## EXERCISE GOAL
When you repeat the material, keep each line exact and omit the pictures.

## EXTRACTED RECORDS

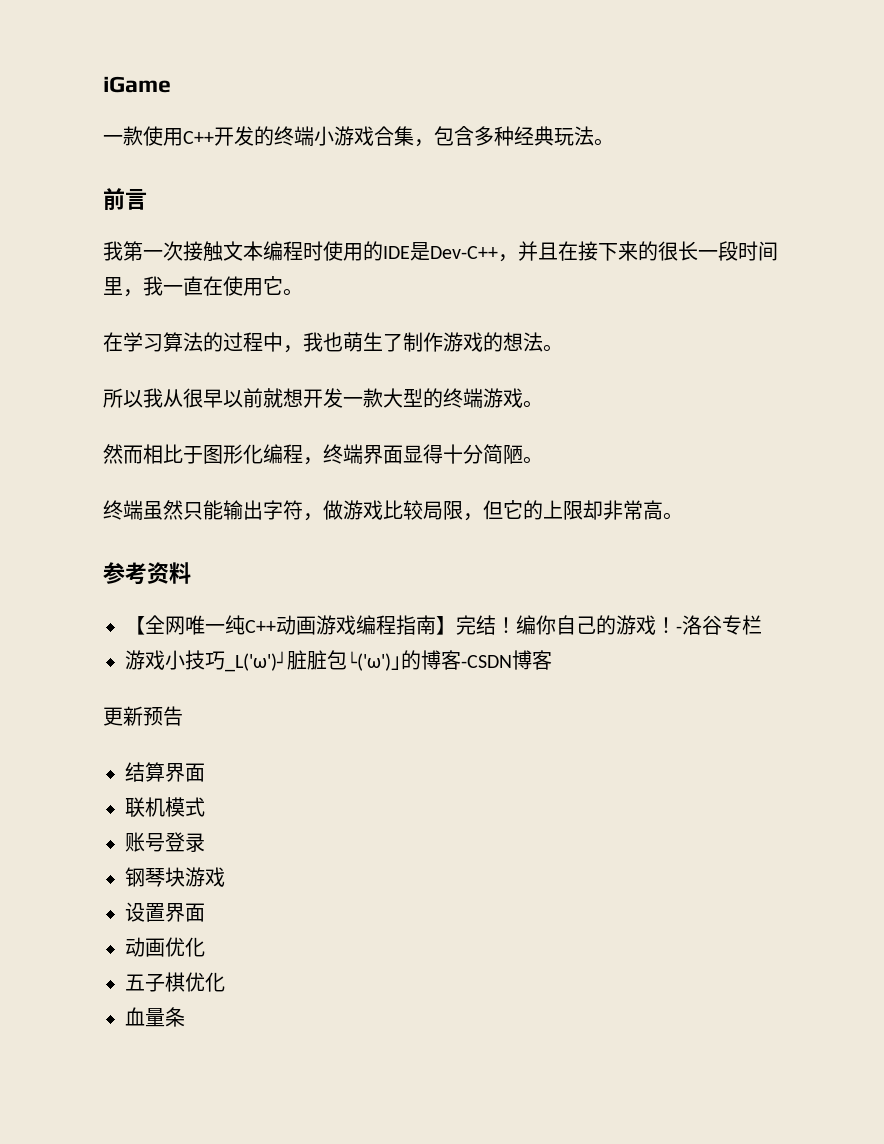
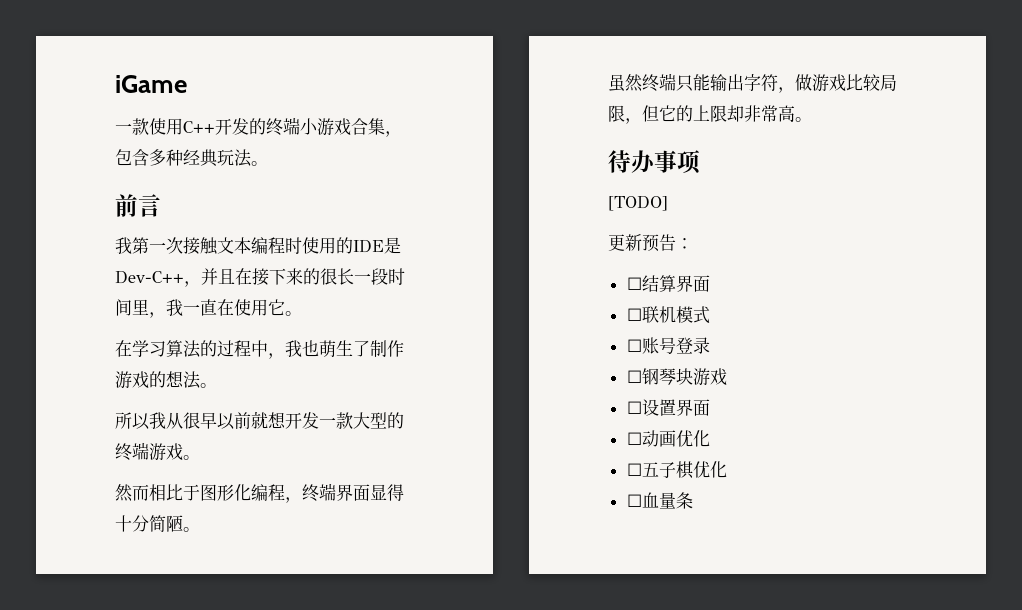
- 终端虽然只能输出字符，做游戏比较局限，但它的上限却非常高。
+ 虽然终端只能输出字符，做游戏比较局限，但它的上限却非常高。
- 参考资料
- 【全网唯一纯C++动画游戏编程指南】完结！编你自己的游戏！-洛谷专栏
- 游戏小技巧_L('ω')┘脏脏包└('ω')｣的博客-CSDN博客
+ 待办事项
+ [TODO]
- 更新预告
- 结算界面
+ 更新预告：
+ ☐结算界面
- 联机模式
+ ☐联机模式
- 账号登录
+ ☐账号登录
- 钢琴块游戏
+ ☐钢琴块游戏
- 设置界面
+ ☐设置界面
- 动画优化
+ ☐动画优化
- 五子棋优化
+ ☐五子棋优化
- 血量条
+ ☐血量条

## SOLUTION BELOW
- 终端虽然只能输出字符，做游戏比较局限，但它的上限却非常高。
+ 虽然终端只能输出字符，做游戏比较局限，但它的上限却非常高。
- 参考资料
- 【全网唯一纯C++动画游戏编程指南】完结！编你自己的游戏！-洛谷专栏
- 游戏小技巧_L('ω')┘脏脏包└('ω')｣的博客-CSDN博客
+ 待办事项
+ [TODO]
- 更新预告
- 结算界面
+ 更新预告：
+ ☐结算界面
- 联机模式
+ ☐联机模式
- 账号登录
+ ☐账号登录
- 钢琴块游戏
+ ☐钢琴块游戏
- 设置界面
+ ☐设置界面
- 动画优化
+ ☐动画优化
- 五子棋优化
+ ☐五子棋优化
- 血量条
+ ☐血量条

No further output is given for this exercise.